Remote state, not local state

The single most common mistake on small teams: leaving terraform.tfstate on a laptop. Move it to a remote backend before you do anything else. On GCP that means a GCS bucket, which gives you state locking out of the box. If two people try to apply at the same time, the second one gets a clear error instead of a silently corrupted state file.

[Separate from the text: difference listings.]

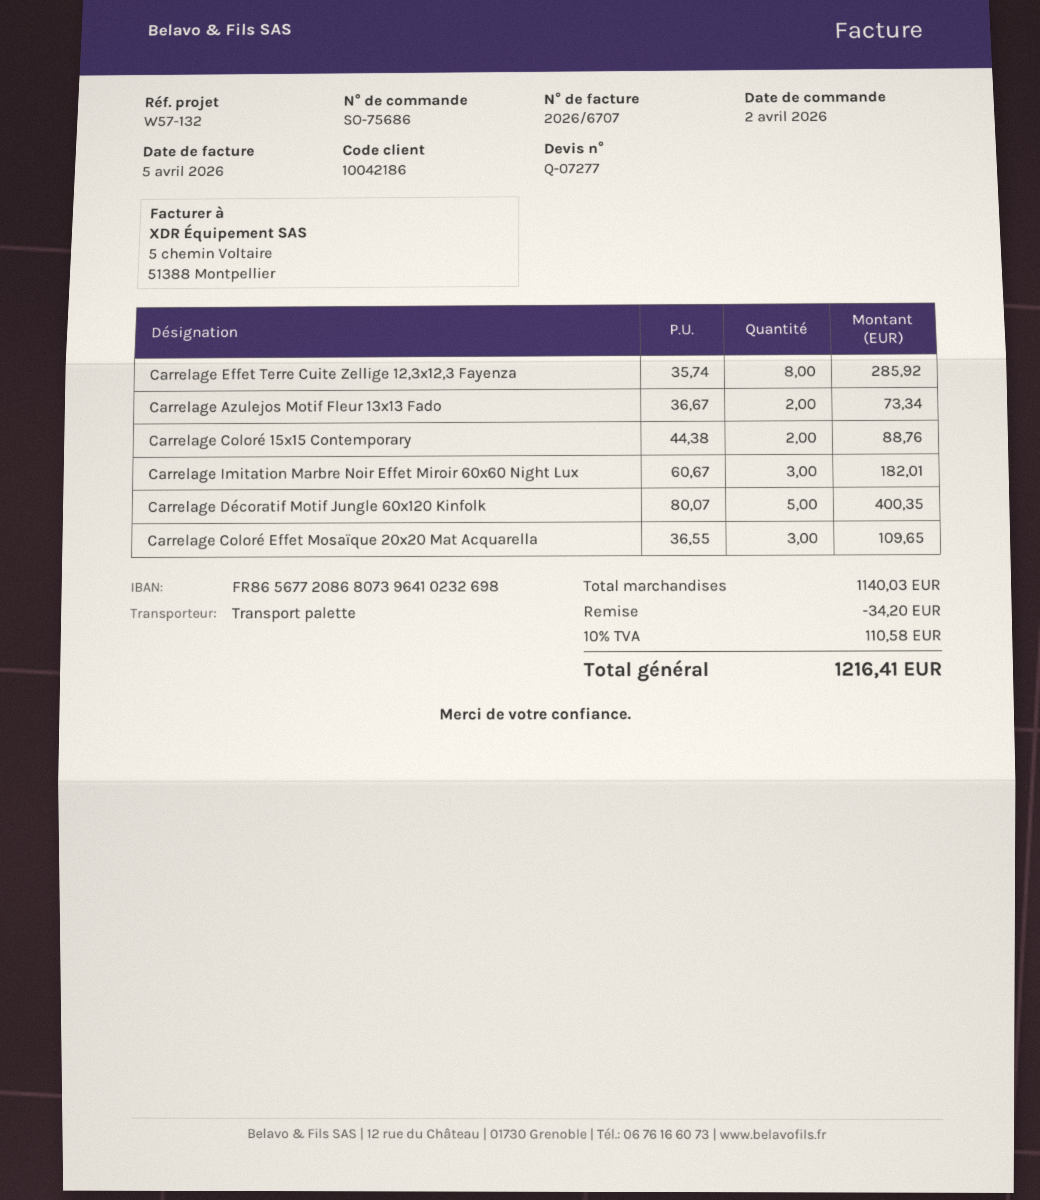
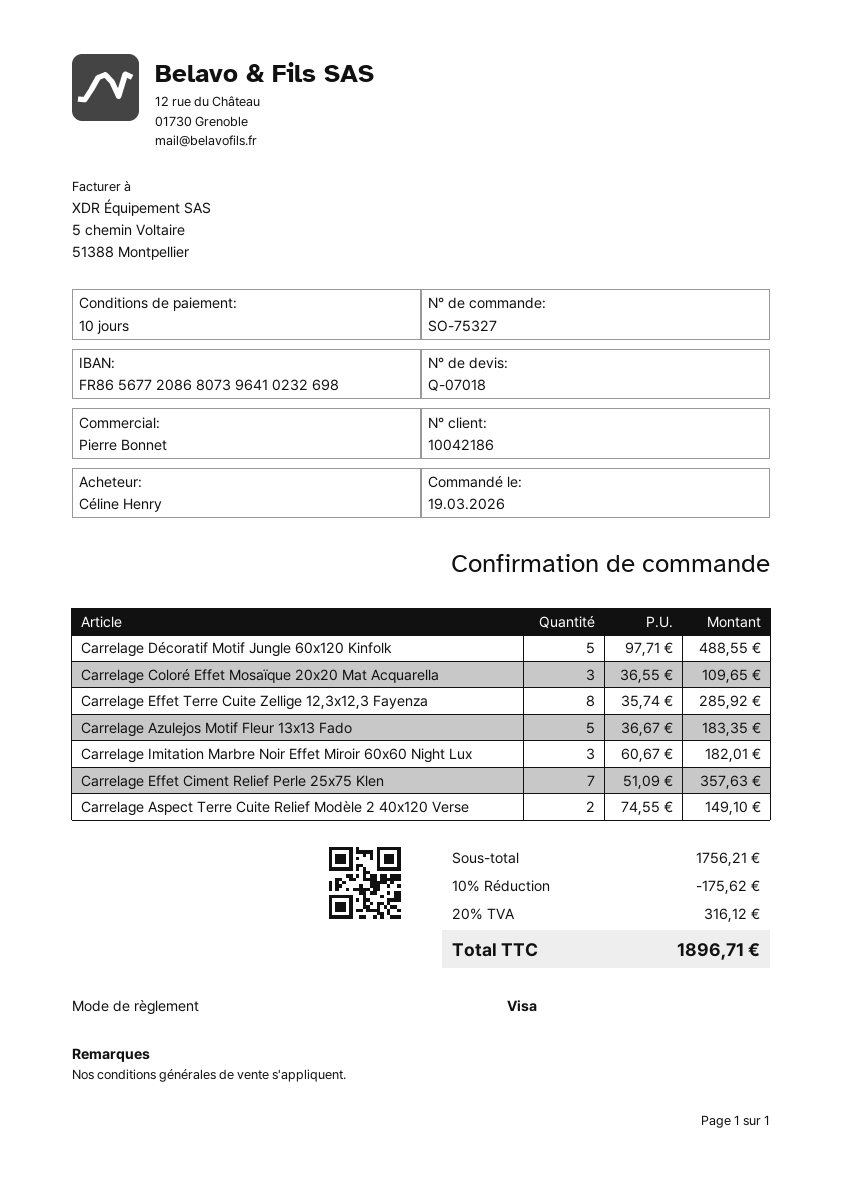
quote number: Q-07277 -> Q-07018
order number: SO-75686 -> SO-75327
order date: 2026-04-02 -> 2026-03-19
Carrelage Azulejos Motif Fleur 13x13 Fado: 2 x 36.67 = 73.34 -> 5 x 36.67 = 183.35
Carrelage Coloré 15x15 Contemporary: 2 x 44.38 = 88.76 -> none
Carrelage Décoratif Motif Jungle 60x120 Kinfolk: 5 x 80.07 = 400.35 -> 5 x 97.71 = 488.55
Carrelage Effet Ciment Relief Perle 25x75 Klen: none -> 7 x 51.09 = 357.63
Carrelage Aspect Terre Cuite Relief Modèle 2 40x120 Verse: none -> 2 x 74.55 = 149.10
subtotal: 1140.03 -> 1756.21
discount: 34.20 -> 175.62
tax: 10% = 110.58 -> 20% = 316.12
total: 1216.41 -> 1896.71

Watch for circular dependencies between modules too. If module A depends on an output from B and B depends on an output from A, Terraform can't resolve the order. The usual fix is to break the modules apart further or use a data source to look up the resource after it's created.

Pin provider versions

Terraform 1.0 gives stability promises for the core, but providers are still on their own cadence. Pin them explicitly:

terraform {
  required_providers {
    google = {
      source  = "hashicorp/google"
      version = "~> 3.70"
    }
  }
  required_version = ">= 1.0.0"
}

Without this, the next google-provider release can change a resource schema and break your pipeline overnight, with no code change on your side to point at.

Wrap up

Splitting modules from environments is the boring infrastructure decision that pays back the most. The first refactor takes a couple of days. After that, spinning up a new region for DR is a new folder pointing at the same modules.